Top personal finance news of 2012
1) Change in Income Tax Slab for current Financial Year 2012-13
*The minimum annual exemption limit was raised to Rs 2 lakhs for non-senior citizens. For senior citizens and very senior citizens, the annual exemption limit stod unchanged at Rs 2.5 lakhs and Rs 5 lakhs respectively.
Other important highlights were:
* No Advance Tax required for Senior Citizens.
* Deduction upto Rs 10,000 from interest from bank savings account.
* Compulsory reporting of assets held abroad.
* Service Tax raised from 10% to 12%;
All services to be covered (except 17 of them, including Education and few Infra construction services).
2) New Tax Saving schemes launched
The Budget 2012 saw the launch of RGESS (Rajiv Gandhi Equity Savings Scheme) and a further deduction benefit of upto INR under section 80D for preventive health check-up.

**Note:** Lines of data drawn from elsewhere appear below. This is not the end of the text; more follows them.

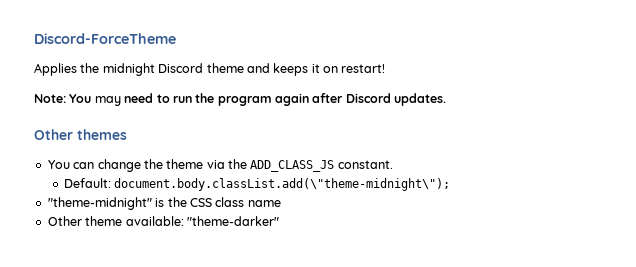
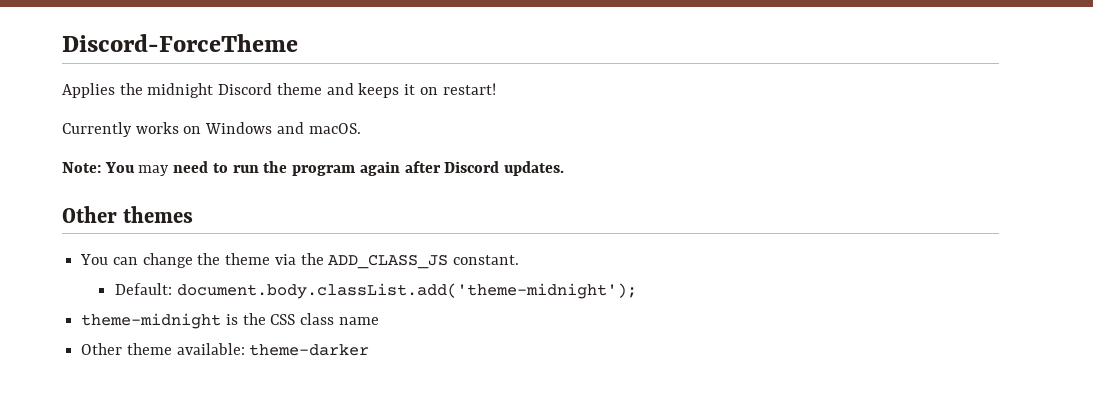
+ Currently works on Windows and macOS.
- Default: document.body.classList.add(\"theme-midnight\");
- "theme-midnight" is the CSS class name
+ Default: document.body.classList.add('theme-midnight');
+ theme-midnight is the CSS class name
- Other theme available: "theme-darker"
+ Other theme available: theme-darker

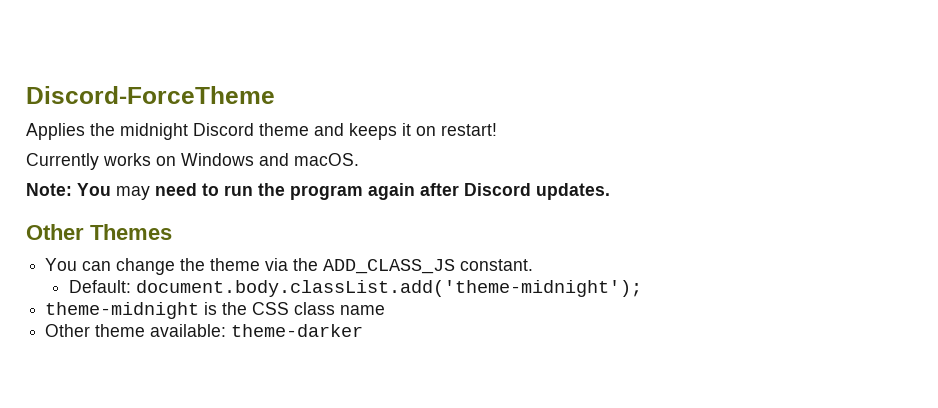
- Other themes
+ Other Themes

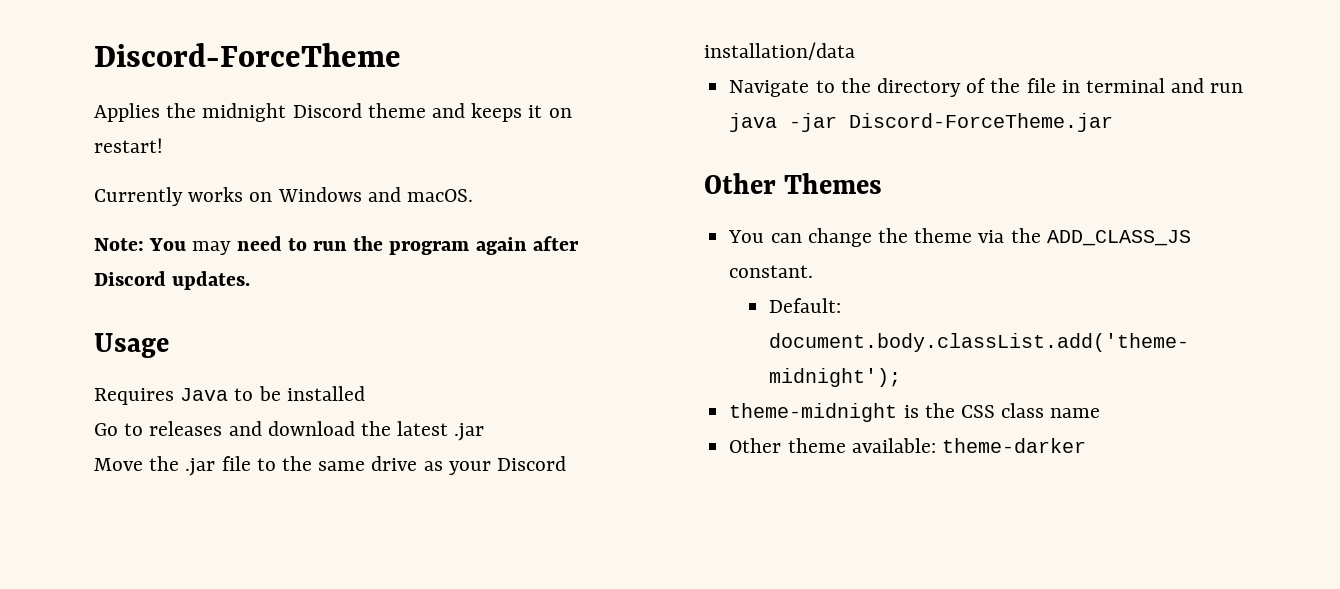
+ Usage
+ Requires Java to be installed
+ Go to releases and download the latest .jar
+ Move the .jar file to the same drive as your Discord installation/data
+ Navigate to the directory of the file in terminal and run java -jar Discord-ForceTheme.jar

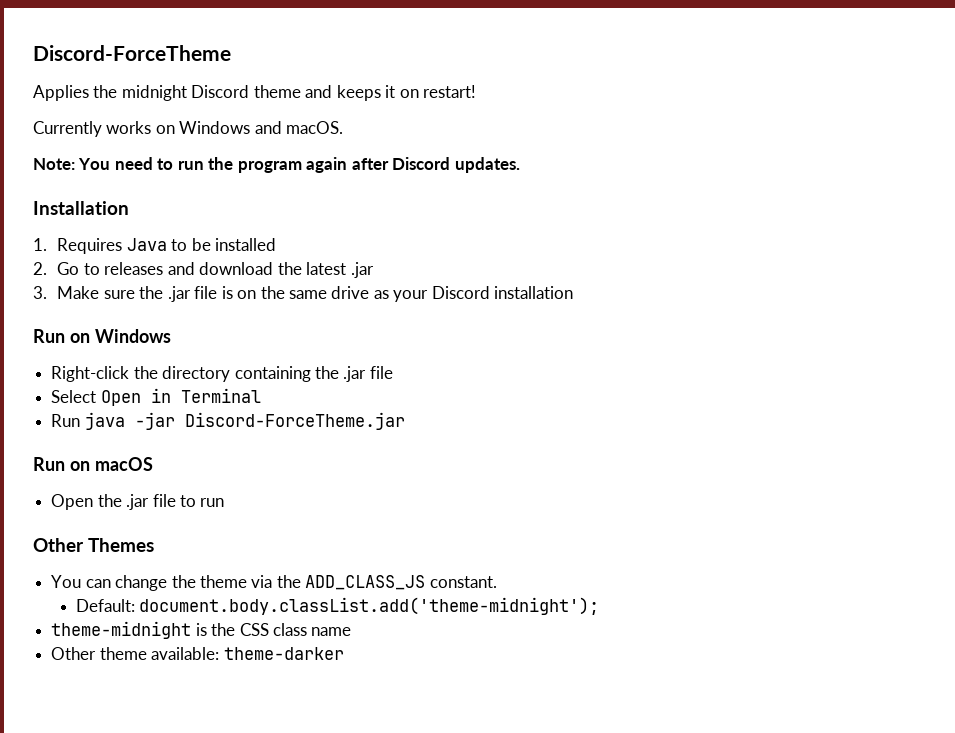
- Note: You may need to run the program again after Discord updates.
+ Note: You need to run the program again after Discord updates.
- Usage
- Requires Java to be installed
+ Installation
+ 1. Requires Java to be installed
- Go to releases and download the latest .jar
+ 2. Go to releases and download the latest .jar
- Move the .jar file to the same drive as your Discord installation/data
- Navigate to the directory of the file in terminal and run java -jar Discord-ForceTheme.jar
+ 3. Make sure the .jar file is on the same drive as your Discord installation
+ Run on Windows
+ Right-click the directory containing the .jar file
+ Select Open in Terminal
+ Run java -jar Discord-ForceTheme.jar
+ Run on macOS
+ Open the .jar file to run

3) Change in Calculation of EPF (Employee Provident Fund) Contribution
The EPFO made recent amendments to the way in which employee and employer contribution would be calculated hereon. For employees, this amendment is particularly important as it impacts his/her take home salary and income tax liability as well.
4) Revision in Post Office Small Savings Schemes Rates
The Central Government in April, 2012 had revised the interest rates on Small Savings Scheme. The latest revision in the interest rates aims at maintaining the attractiveness of Small Savings Schemes vis-a-vis Bank Deposits. The new rates have been effective from April 1, 2012 and will remain valid during FY 2012-13 (AY 2013-14).
5) SEBI's new Investment Guidelines, 2012
In a bid to encourage more retail participation in the capital markets and boost the fortunes of the mutual fund industry in India, SEBI had come out with new investment guidelines for retail investors.